I have a "message" field which is not appearing in kibana when I select aggregation by "Terms" and open the "Field" drop-down.

Sadly I'm a pre-beginner at ES but I'm guessing it might have something to do with the mappings. Here is the beginning of the result of the query "GET logstash-2017.02.17":

{
  "logstash-2017.02.17": {
    "aliases": {},
    "mappings": {
      "_default_": {
        "_all": {
          "enabled": true,
          "norms": false
        },
        "dynamic_templates": [
          {
            "message_field": {
              "path_match": "message",
              "match_mapping_type": "string",
              "mapping": {
                "norms": false,
                "type": "text"
              }
            }
          },
          {
            "string_fields": {
              "match": "*",
              "match_mapping_type": "string",
              "mapping": {
                "fields": {
                  "keyword": {
                    "type": "keyword"
                  }
                },
                "norms": false,
                "type": "text"
              }
            }
          }
        ],
        "properties": {
          "@timestamp": {
            "type": "date",
            "include_in_all": false
          },

shaunak · February 18, 2017, 5:47am

Hi @joniba,

Your guess is correct — it does have to do with mappings. Basically, the "message_field" mapping in the dynamic template is telling Elasticsearch to index the message field as type text. What this means is that the contents of the message field will be analyzed before they are indexed (as opposed to indexing the contents as-is, unanalyzed, as one large token).
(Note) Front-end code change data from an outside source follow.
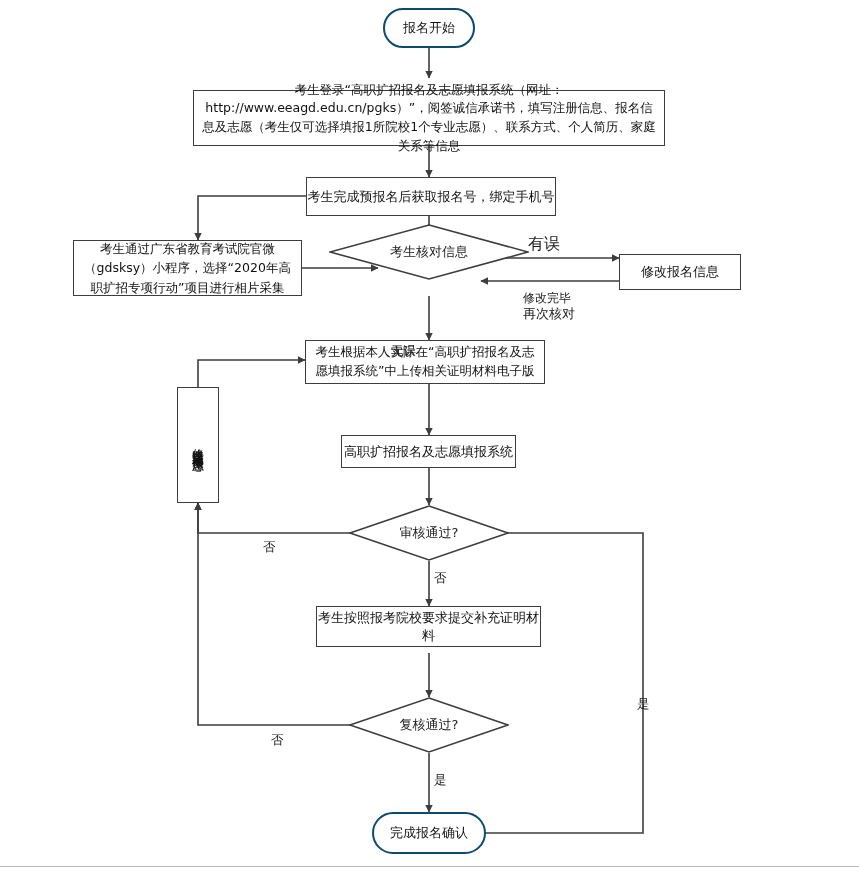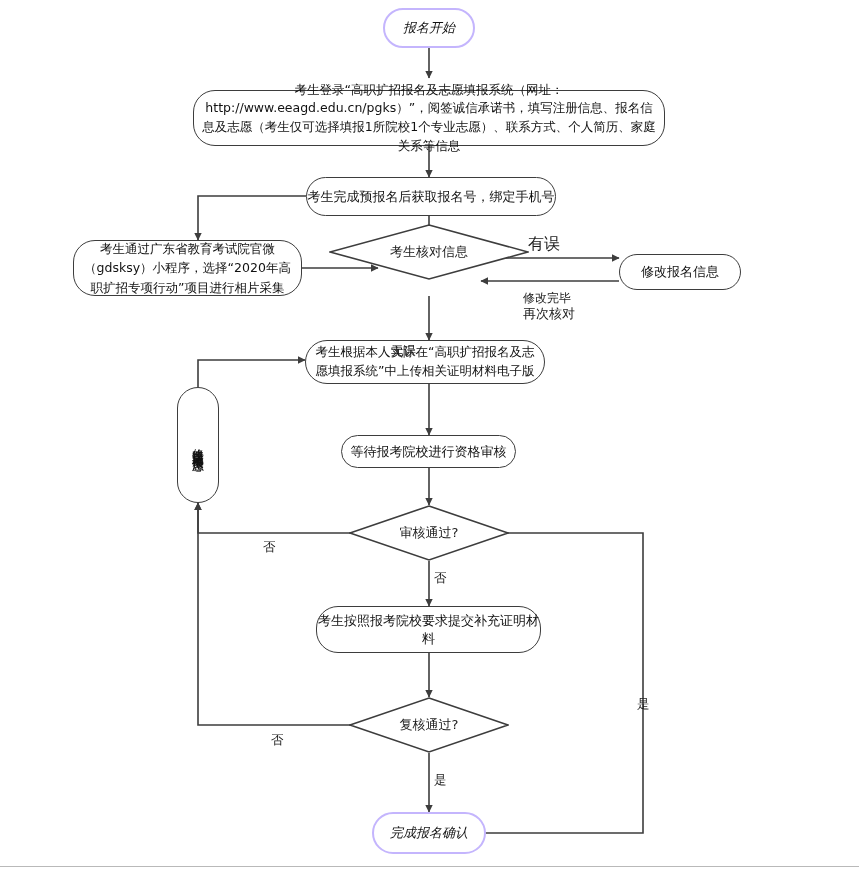--- a/index.html
+++ b/index.html
@@ -1,24 +1,24 @@
 <!DOCTYPE html>
 <html><head>
 <meta charset="utf-8">
 <style>
   html,body{margin:0;padding:0;background:#ffffff;}
   body{font-family:"DejaVu Sans","Liberation Sans",sans-serif;}
   #page{position:relative;width:859px;height:874px;background:#fff;overflow:hidden;}
   #svg{position:absolute;left:0;top:0;width:859px;height:874px;}
 
   .node{position:absolute;box-sizing:border-box;display:flex;align-items:center;
-        justify-content:center;text-align:center;color:#111;background:#fff;border-radius:22px;}
+        justify-content:center;text-align:center;color:#111;background:#fff;}
   .rect{border:1px solid #3d3d3d;}
   .rect2{border:1.5px solid #3d3d3d;}
-  .term{border:2px solid #c4b5fd;border-radius:22px;font-style:italic;}
+  .term{border:2px solid #0c4a6e;border-radius:22px;}
   .lbl{position:absolute;color:#1a1a1a;white-space:nowrap;background:transparent;}
   .vtext{writing-mode:vertical-rl;text-orientation:upright;line-height:1.05;letter-spacing:1px;}
   .footer-rule{position:absolute;left:0;width:859px;height:0;border-top:1px solid #b9b9b9;}
 </style>
 </head>
 <body>
 
 <div id="page">
 
   <svg id="svg" xmlns="http://www.w3.org/2000/svg" viewBox="0 0 859 874">
@@ -94,31 +94,31 @@
 
   <div class="node rect2" style="left:305px;top:340px;width:240px;height:44px;font-size:12.5px;line-height:1.5;padding:14px 8px;">
     <span>考生根据本人实际在“高职扩招报名及志愿填报系统”中上传相关证明材料电子版</span>
   </div>
 
   <div class="node rect" style="left:177px;top:387px;width:42px;height:116px;padding:3px;">
     <span class="vtext" style="font-size:11.5px;max-height:110px;">修改错误信息或修改报考志愿</span>
   </div>
 
   <div class="node rect2" style="left:341px;top:435px;width:175px;height:33px;font-size:13px;">
-    <span>等待报考院校进行资格审核</span>
+    <span>高职扩招报名及志愿填报系统</span>
   </div>
 
   <div style="position:absolute;left:349px;top:505px;width:160px;height:56px;">
     <svg width="160" height="56" viewBox="0 0 160 56">
       <polygon points="80,1 159,28 80,55 1,28" fill="#fff" stroke="#3d3d3d" stroke-width="1.6"></polygon>
     </svg>
     <span class="lbl" style="left:0;top:0;width:160px;height:56px;display:flex;align-items:center;justify-content:center;font-size:13px;">审核通过?</span>
   </div>
 
-  <div class="node rect2" style="left:316px;top:606px;width:225px;height:47px;font-size:13px;">
+  <div class="node rect2" style="left:316px;top:606px;width:225px;height:41px;font-size:13px;">
     <span>考生按照报考院校要求提交补充证明材料</span>
   </div>
 
   <div style="position:absolute;left:349px;top:697px;width:160px;height:56px;">
     <svg width="160" height="56" viewBox="0 0 160 56">
       <polygon points="80,1 159,28 80,55 1,28" fill="#fff" stroke="#3d3d3d" stroke-width="1.6"></polygon>
     </svg>
     <span class="lbl" style="left:0;top:0;width:160px;height:56px;display:flex;align-items:center;justify-content:center;font-size:13px;">复核通过?</span>
   </div>
 

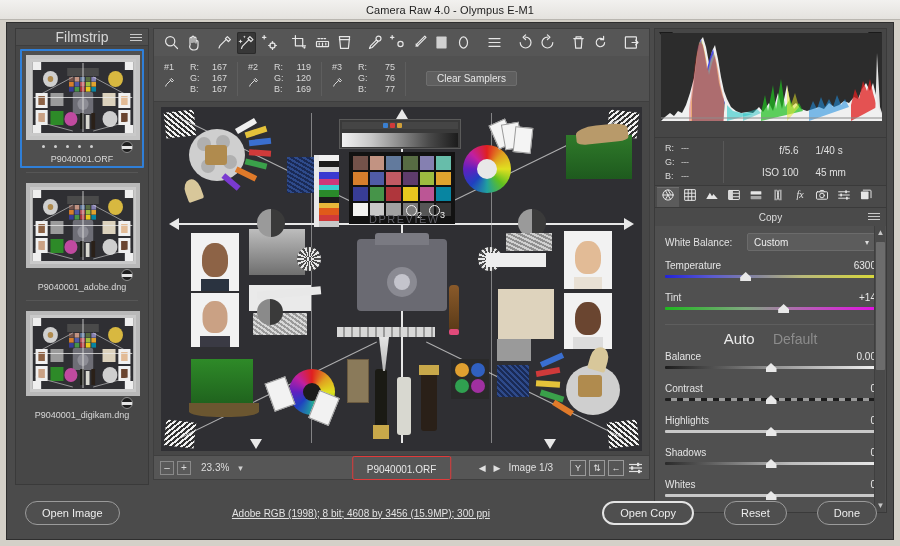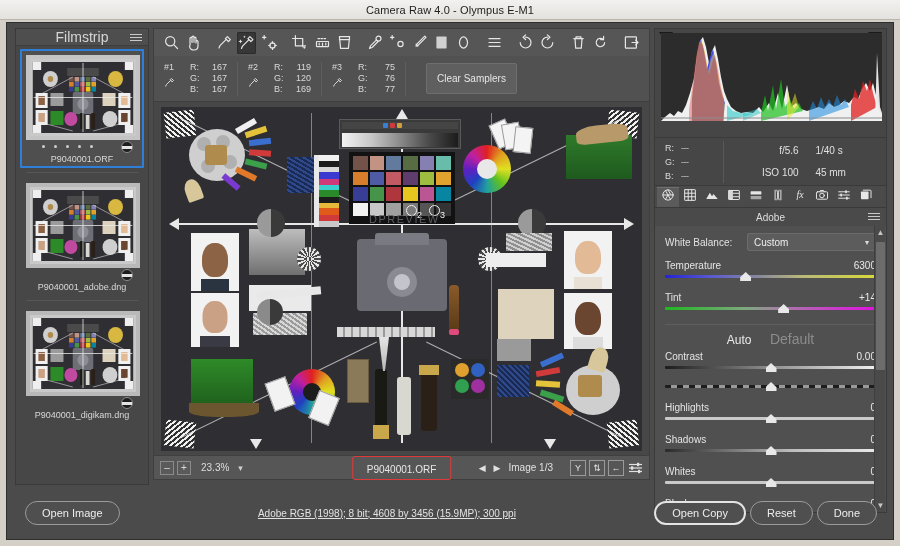--- a/index.html
+++ b/index.html
@@ -94,21 +94,21 @@
   .smp { display: flex; align-items: flex-start; padding-right: 10px; }
   .smp-left { width: 26px; }
   .smp-idx { font-size: 9px; color: #d9d9d9; line-height: 11px; }
   .smp-pip { margin-top: 1px; }
   .smp-vals { font-size: 9px; color: #d9d9d9; line-height: 11px; }
   .smp-vals div { display: flex; }
   .smp-vals .k { width: 13px; }
   .smp-vals .v { width: 24px; text-align: right; }
   .smp-div { width: 1px; height: 34px; background: #5e5e5e; margin-right: 10px; }
   .clear-smp {
-    margin-left: 10px; height: 31px; padding: 0 10px; background: #5f5f5f;
+    margin-left: 10px; height: 15px; padding: 0 10px; background: #5f5f5f;
     border: 1px solid #6e6e6e; border-radius: 2px; color: #e6e6e6; font-size: 10px;
     display: flex; align-items: center;
   }
 
   .canvas {
     position: relative; height: 354px; background: #474747;
     border: 1px solid #3f3f3f; border-top: none; overflow: hidden;
   }
   .photo {
     position: absolute; left: 7px; top: 5px; width: 481px; height: 344px;
@@ -220,21 +220,21 @@
   .sbar.contrast { background: repeating-linear-gradient(to right,#1d1d1d 0 6px,#9a9a9a 6px 12px); }
   .sbar.shad { background: linear-gradient(to right,#2a2a2a 0%,#bdbdbd 60%,#e8e8e8 100%); }
   .knob {
     position: absolute; top: -1px; width: 11px; height: 9px; margin-left: -5px;
     background: #e8e8e8;
     clip-path: polygon(50% 0%, 100% 58%, 100% 100%, 0% 100%, 0% 58%);
   }
   .sepline { height: 1px; background: #5e5e5e; margin: 3px 0 5px 0; }
   .autorow { text-align: center; margin-bottom: 3px; }
   .autorow .auto {
-    font-size: 12px; color: #eaeaea; margin-right: 14px;
+    font-size: 15px; color: #eaeaea; margin-right: 14px;
   }
   .autorow .def { font-size: 14px; color: #8c8c8c; }
 
   .vscroll {
     position: absolute; right: 1px; top: 0; width: 11px; bottom: 0; background: #4a4a4a;
     border-left: 1px solid #3f3f3f;
   }
   .vthumb { position: absolute; left: 1px; top: 16px; width: 9px; height: 128px; background: #6c6c6c; border-radius: 1px;}
   .vchev { position: absolute; left: 1px; width: 9px; text-align: center; color: #c6c6c6; font-size: 8px; }
   .vchev.up { top: 2px; } .vchev.dn { bottom: 2px; }
@@ -246,21 +246,21 @@
   }
   .btn {
     height: 24px; padding: 0 16px; border-radius: 12px; border: 1px solid #9b9b9b;
     background: #4f4f4f; color: #ededed; font-size: 11px;
     display: flex; align-items: center; justify-content: center;
   }
   .btn.primary { border-color: #e4e4e4; border-width: 2px; }
   .footer .mid {
     flex: 1; text-align: center; font-size: 10px; color: #e2e2e2; text-decoration: underline;
   }
-  .footer .rightbtns { display: flex; gap: 4px; }
+  .footer .rightbtns { display: flex; gap: 30px; }
 </style>
 </head>
 <body>
 
 <div id="app">
 
   <div class="titlebar">
     <div class="ttl">Camera Raw 4.0  -  Olympus E-M1</div>
   </div>
 
@@ -1035,21 +1035,21 @@
           </div>
           <div class="tab">
             <span><svg width="14" height="14" viewBox="0 0 17 17" fill="none" stroke="#e6e6e6" stroke-width="1.2" stroke-linecap="round" stroke-linejoin="round">
                 <rect x="2.4" y="4.4" width="9.2" height="9.2" rx="0.8" fill="#e6e6e6" stroke="none"></rect>
                 <path d="M5.2 2.6h8.4a1 1 0 011 1v8.2"></path>
               </svg></span>
           </div>
         </div>
 
       <div class="panelhdr">
-        <div class="t">Adobe</div>
+        <div class="t">Copy</div>
         <div class="m">
             <i></i>
             <i></i>
             <i></i>
           </div>
       </div>
 
       <div class="basic">
         <div class="wbrow">
           <div class="wblbl">White Balance:</div>
@@ -1085,29 +1085,33 @@
         <div class="sepline"></div>
 
         <div class="autorow">
           <span class="auto">Auto</span>
           <span class="def">Default</span>
         </div>
 
         <div id="sliders-bottom">
             <div class="slider">
               <div class="srow">
-                <span class="sname">Contrast</span>
+                <span class="sname">Balance</span>
                 <span class="sval">0.00</span>
               </div>
               <div class="strack">
                 <div class="sbar dark"></div>
                 <div class="knob" style="left:50%"></div>
               </div>
             </div>
             <div class="slider">
+              <div class="srow">
+                <span class="sname">Contrast</span>
+                <span class="sval">0</span>
+              </div>
               <div class="strack">
                 <div class="sbar contrast"></div>
                 <div class="knob" style="left:50%"></div>
               </div>
             </div>
             <div class="slider">
               <div class="srow">
                 <span class="sname">Highlights</span>
                 <span class="sval">0</span>
               </div>

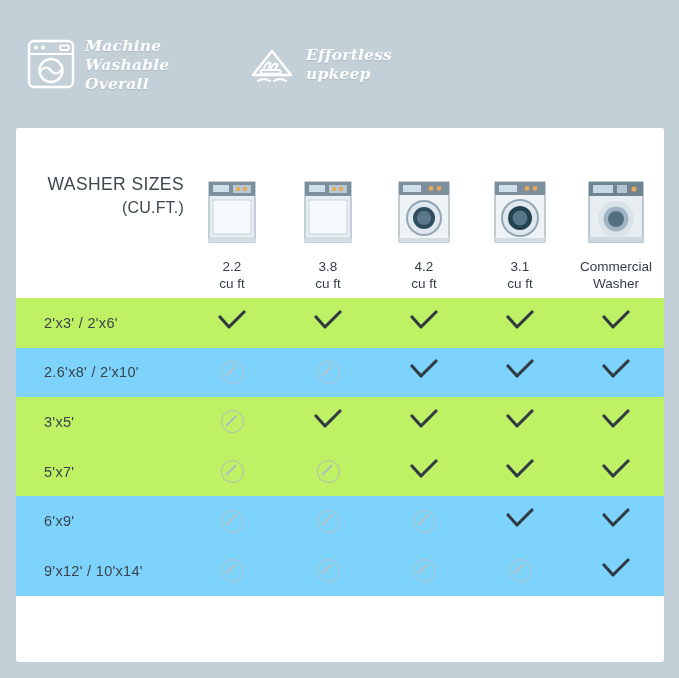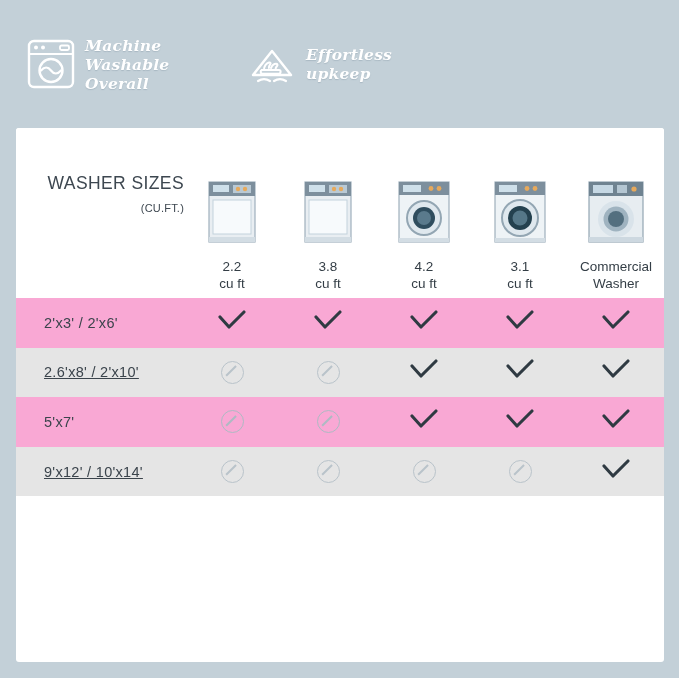--- a/index.html
+++ b/index.html
@@ -91,43 +91,43 @@
     padding-bottom: 34px;
   }
   .corner-title {
     color: #3d4750;
     font-size: 17.5px;
     line-height: 23px;
     letter-spacing: 0.4px;
     font-family: "Liberation Sans", sans-serif;
   }
   .corner-title .unit {
-    font-size: 11px;
+    font-size: 16px;
     letter-spacing: 0.2px;
   }
 
   .machine-cell {
   }
   .machine-art {
     width: 74px;
     height: 78px;
     margin: 0 auto 6px auto;
     position: relative;
   }
   .machine-art svg { display: block; }
   .machine-label {
     color: #343e46;
     font-size: 13.5px;
     line-height: 17px;
     white-space: pre-line;
   }
 
   tbody tr { height: 49.6px; }
-  tbody tr.shade td { background: #f9a8d4; }
-  tbody tr.plain td { background: #e5e5e5; text-decoration: underline; }
+  tbody tr.shade td { background: #bef264; }
+  tbody tr.plain td { background: #7dd3fc; }
   tbody td {
     padding: 0;
     vertical-align: middle;
   }
   td.row-label {
     padding-left: 28px;
     color: #3b444c;
     font-size: 14.5px;
     letter-spacing: 0.3px;
     white-space: nowrap;
@@ -340,37 +340,65 @@
                   <path d="M3 7 L12 17 L27 2" fill="none" stroke="#2f3a42" stroke-width="3.1" stroke-linecap="round" stroke-linejoin="round"></path>
                 </svg></span></td>
           <td class="mark"><span class="check"><svg viewBox="0 0 30 22" width="30" height="22">
                   <path d="M3 7 L12 17 L27 2" fill="none" stroke="#2f3a42" stroke-width="3.1" stroke-linecap="round" stroke-linejoin="round"></path>
                 </svg></span></td>
           <td class="mark"><span class="check"><svg viewBox="0 0 30 22" width="30" height="22">
                   <path d="M3 7 L12 17 L27 2" fill="none" stroke="#2f3a42" stroke-width="3.1" stroke-linecap="round" stroke-linejoin="round"></path>
                 </svg></span></td>
         </tr>
 
+        <tr class="shade">
+          <td class="row-label">3'x5'</td>
+          <td class="mark"><span class="nope"></span></td>
+          <td class="mark"><span class="check"><svg viewBox="0 0 30 22" width="30" height="22">
+                  <path d="M3 7 L12 17 L27 2" fill="none" stroke="#2f3a42" stroke-width="3.1" stroke-linecap="round" stroke-linejoin="round"></path>
+                </svg></span></td>
+          <td class="mark"><span class="check"><svg viewBox="0 0 30 22" width="30" height="22">
+                  <path d="M3 7 L12 17 L27 2" fill="none" stroke="#2f3a42" stroke-width="3.1" stroke-linecap="round" stroke-linejoin="round"></path>
+                </svg></span></td>
+          <td class="mark"><span class="check"><svg viewBox="0 0 30 22" width="30" height="22">
+                  <path d="M3 7 L12 17 L27 2" fill="none" stroke="#2f3a42" stroke-width="3.1" stroke-linecap="round" stroke-linejoin="round"></path>
+                </svg></span></td>
+          <td class="mark"><span class="check"><svg viewBox="0 0 30 22" width="30" height="22">
+                  <path d="M3 7 L12 17 L27 2" fill="none" stroke="#2f3a42" stroke-width="3.1" stroke-linecap="round" stroke-linejoin="round"></path>
+                </svg></span></td>
+        </tr>
 
 
         <tr class="shade">
           <td class="row-label">5'x7'</td>
           <td class="mark"><span class="nope"></span></td>
           <td class="mark"><span class="nope"></span></td>
           <td class="mark"><span class="check"><svg viewBox="0 0 30 22" width="30" height="22">
                   <path d="M3 7 L12 17 L27 2" fill="none" stroke="#2f3a42" stroke-width="3.1" stroke-linecap="round" stroke-linejoin="round"></path>
                 </svg></span></td>
           <td class="mark"><span class="check"><svg viewBox="0 0 30 22" width="30" height="22">
                   <path d="M3 7 L12 17 L27 2" fill="none" stroke="#2f3a42" stroke-width="3.1" stroke-linecap="round" stroke-linejoin="round"></path>
                 </svg></span></td>
           <td class="mark"><span class="check"><svg viewBox="0 0 30 22" width="30" height="22">
                   <path d="M3 7 L12 17 L27 2" fill="none" stroke="#2f3a42" stroke-width="3.1" stroke-linecap="round" stroke-linejoin="round"></path>
                 </svg></span></td>
         </tr>
 
+        <tr class="plain">
+          <td class="row-label">6'x9'</td>
+          <td class="mark"><span class="nope"></span></td>
+          <td class="mark"><span class="nope"></span></td>
+          <td class="mark"><span class="nope"></span></td>
+          <td class="mark"><span class="check"><svg viewBox="0 0 30 22" width="30" height="22">
+                  <path d="M3 7 L12 17 L27 2" fill="none" stroke="#2f3a42" stroke-width="3.1" stroke-linecap="round" stroke-linejoin="round"></path>
+                </svg></span></td>
+          <td class="mark"><span class="check"><svg viewBox="0 0 30 22" width="30" height="22">
+                  <path d="M3 7 L12 17 L27 2" fill="none" stroke="#2f3a42" stroke-width="3.1" stroke-linecap="round" stroke-linejoin="round"></path>
+                </svg></span></td>
+        </tr>
 
 
         <tr class="plain">
           <td class="row-label">9'x12' / 10'x14'</td>
           <td class="mark"><span class="nope"></span></td>
           <td class="mark"><span class="nope"></span></td>
           <td class="mark"><span class="nope"></span></td>
           <td class="mark"><span class="nope"></span></td>
           <td class="mark"><span class="check"><svg viewBox="0 0 30 22" width="30" height="22">
                   <path d="M3 7 L12 17 L27 2" fill="none" stroke="#2f3a42" stroke-width="3.1" stroke-linecap="round" stroke-linejoin="round"></path>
The terms aggregation only operates on unanalyzed fields. And that's why you don't see message as an option when you select the terms aggregation.

Typically, when using Logstash, the contents of the message field tend to be a log line or some other long piece of text. It doesn't make sense usually to do aggregations (e.g. counts) on such long strings as-is. What sort of information is contained in your message field?

Shaunak

joniba · February 18, 2017, 8:51am

Thanks Shaunak. Well it's a big mix. I'm funneling all of our logs into elastic for easy viewing and combined searches. So the message field includes short logs from heroku sinks, long error message, and, in this particular case that I'm trying to visualize, very specific (and short) messages from custom database audits.

The reason I like having all these different things in the message field is that it allows for quick human readability via the discover view. I can see lots of different types of messages at a glance. But they are very heterogenous. I suppose I can duplicate the message in this case to another field for aggregation.

Just for my education, when you say "the contents of the message field will be analyzed before they are indexed", what does that mean? Is there a link where I can read more about this behavior?

shaunak · February 19, 2017, 5:43pm

Hi @joniba,

It sounds like you want to keep the message field around for full-text searching and readability in the Discover view. But in the case of some message sources (e.g. from the custom database audits), it might also make sense to aggregate on these.

So, yes, I would suggest copying messages from these sources into a separate field so they could be aggregated. As you are using Logstash, you could perform this step in your filter section using an if condition on the message source (assuming you have some way to know this).

Hope that makes sense.

Yep! You can read all about analysis starting here: Text analysis | Elasticsearch Guide [8.11] | Elastic

joniba · February 19, 2017, 10:03pm

Thanks!

system · March 19, 2017, 10:03pm

This topic was automatically closed 28 days after the last reply. New replies are no longer allowed.